La dernière fois que je t’ai écrit, nous étions à J+4 de la troisième chimio et jusque-là, tout allait à peu près bien. Nous voici trois semaines plus tard et tu dois avoir plein de questions : l’atterrissage s’est-il finalement bien passé ou a-t-elle morflé sa race comme les autres fois ? Ses cheveux ont-ils repoussé ou ressemble-t-elle toujours à Gollum ? Reste-t-il des Pépitos ? Je sais, je sais : il est grand temps de mettre un terme à cet insoutenable suspense. (Prépare-toi à lire une bonne grosse tartine)

Tout s’est enfin bien passé ! (ou presque)

Oui, tu as bien lu : cette troisième chimio s’est très bien passée ! Je n’irai pas jusqu’à la qualifier de " merveilleuse ", mais pour moi, vu ce à quoi ont ressemblé les deux derniers mois, ne pas devoir passer mes journées à lutter contre la douleur, c’est déjà le début du bonheur. Bon, bonheur, bonheur, je m'emballe peut-être un peu... Allez, tu y mettras tous les guillemets que tu voudras, mais en gros, c’est un peu ça l’idée : ces trois dernières semaines, j’ai eu l’impression de retrouver ma vie d’avant… (Les cheveux en moins.) C’était gé-nial !

Cette nouvelle oncologue a vraiment fait des miracles (ou alors c’est mon corps qui s’adapte aux produits ? Mouais, j’en doute un peu quand même…) : quasiment pas de nausées ou vomissement, juste la fameuse perte d’appétit qui tenait tant à cœur de (l’autre gros mou du genou à l’empathie de bulot cuit) mon premier oncologue.

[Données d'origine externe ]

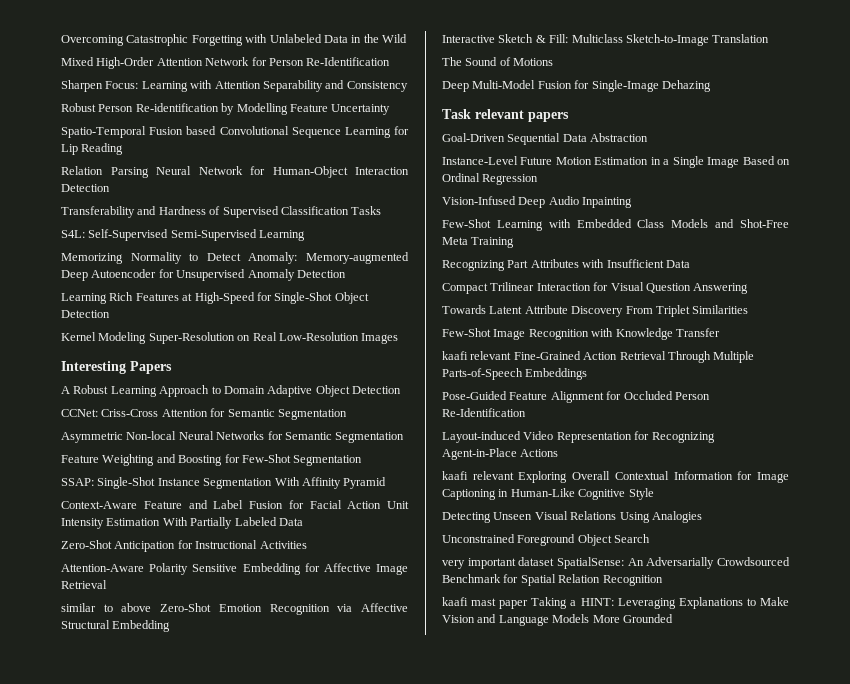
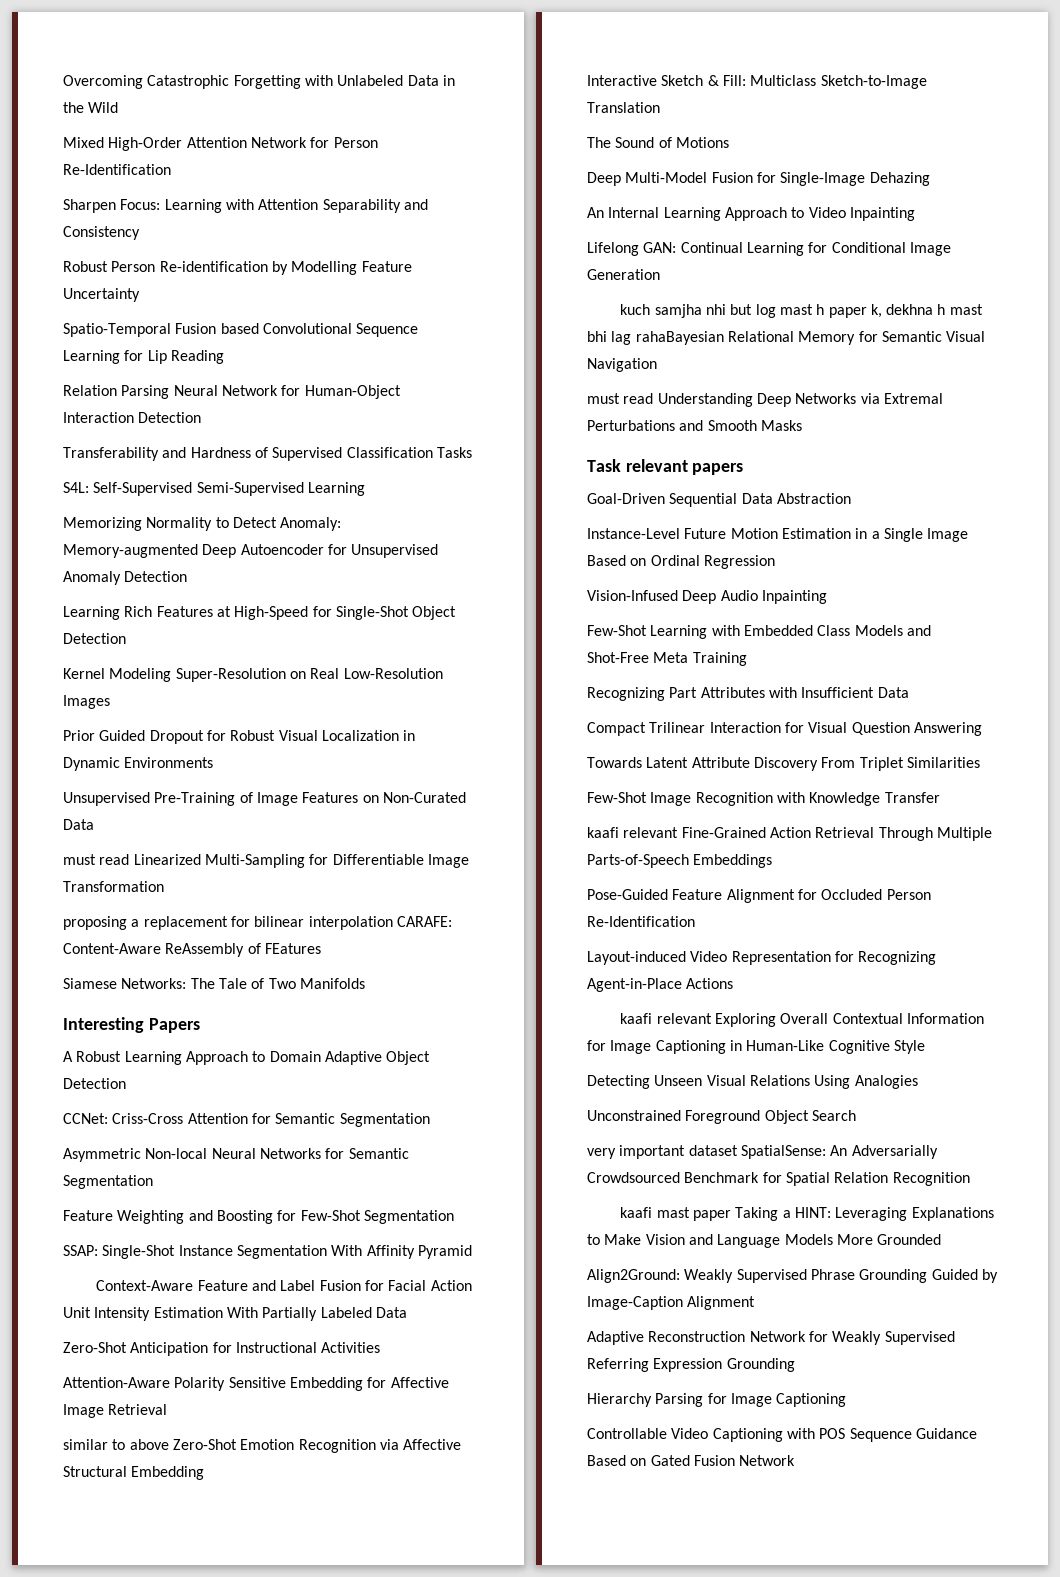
(399, 338) none -> [63,730,416,744] [63,757,214,771] [63,792,466,806] [63,819,94,830] [63,854,469,868] [63,881,164,892] [63,916,452,930] [63,943,321,957] [63,978,365,989] // Prior Guided Dropout for Robust Visual Localization in Dynamic Environments // Unsupervised Pre-Training of Image Features on Non-Curated Data // must read Linearized Multi-Sampling for Differentiable Image Transformation // proposing a replacement for bilinear interpolation CARAFE: Content-Aware ReAssembly of FEatures // Siamese Networks: The Tale of Two Manifolds
(711, 86) none -> [587,207,915,221] [587,242,951,256] [587,269,660,280] [620,304,983,318] [587,331,986,345] [587,358,657,372] [587,393,943,407] [587,420,802,431] // An Internal Learning Approach to Video Inpainting // Lifelong GAN: Continual Learning for Conditional Image Generation // kuch samjha nhi but log mast h paper k, dekhna h mast bhi lag rahaBayesian Relational Memory for Semantic Visual Navigation // must read Understanding Deep Networks via Extremal Perturbations and Smooth Masks
(673, 618) none -> [587,1269,998,1283] [587,1296,756,1310] [587,1331,955,1345] [587,1358,795,1372] [587,1393,847,1407] [587,1428,977,1442] [587,1455,796,1466] // Align2Ground: Weakly Supervised Phrase Grounding Guided by Image-Caption Alignment // Adaptive Reconstruction Network for Weakly Supervised Referring Expression Grounding // Hierarchy Parsing for Image Captioning // Controllable Video Captioning with POS Sequence Guidance Based on Gated Fusion Network

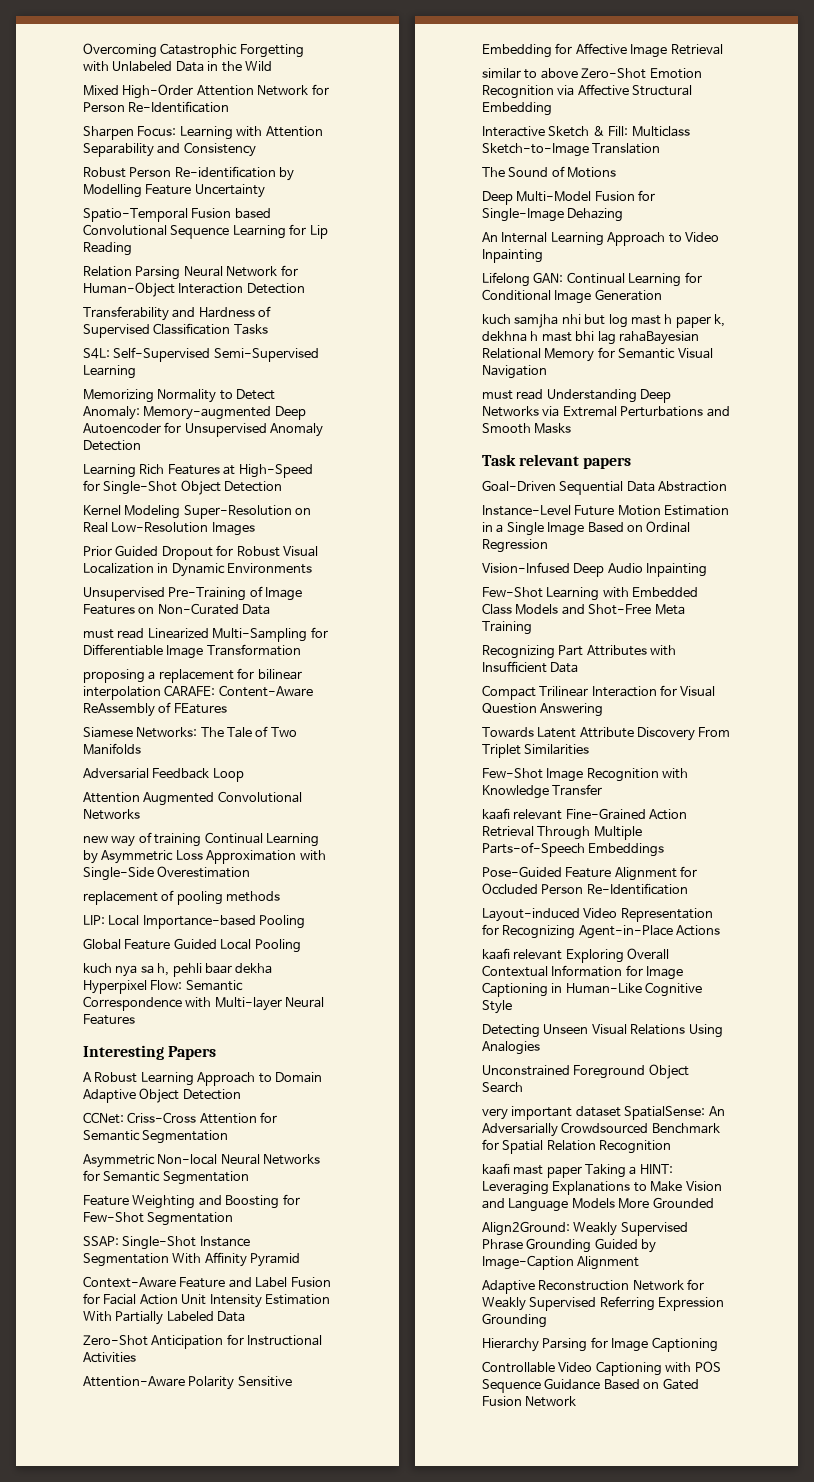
(365, 983) none -> [83,768,244,782] [83,791,302,806] [83,809,140,820] [83,832,319,847] [83,850,326,864] [83,866,251,881] [83,890,281,905] [83,915,306,929] [83,938,301,953] [83,963,273,977] [83,980,243,994] [83,996,325,1011] [83,1014,135,1025] // Adversarial Feedback Loop // Attention Augmented Convolutional Networks // new way of training Continual Learning by Asymmetric Loss Approximation with Single-Side Overestimation // replacement of pooling methods // LIP: Local Importance-based Pooling // Global Feature Guided Local Pooling // kuch nya sa h, pehli baar dekha Hyperpixel Flow: Semantic Correspondence with Multi-layer Neural Features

Et la saloperie d’état grippal qui me maravait bien la tête à chaque fois ? Tu t’en souviens de celui-là ? Peuh ! Il a peine pu faire un début d’apparition que mes globules blancs – miraculeusement ressuscités grâce à Saint-Neulasta* – étaient déjà sur la brèche ! Ça a donné quelque chose du genre :

SALOPERIE D’ÉTAT GRIPPAL (toussant) : Kof ! Kof ! Kof !

GLOBULES BLANCS (de Niro’s face, mode : on) : Whaaaat the fuuuuck ???? You’re talking to me ?! YOU’RE TALKING TO ME ?!!!

Et BOUM ! Gros clash dans sa mimolette !

Résultat : plus de bobo, plus de mal de gorge, plus rien je te dis !

Best-injection-ever !!!!

BREF. Je m’égare. Et je mets beaucoup de lettres en capitale. Et d’Anglais. Pardonne-moi, c’est l’émotion.

* Souviens-toi de la fameuse injection à J+1 destinée à aider les globules blancs à renaître de leurs cendres en poussant un peu la moelle osseuse au cul… C’était lui !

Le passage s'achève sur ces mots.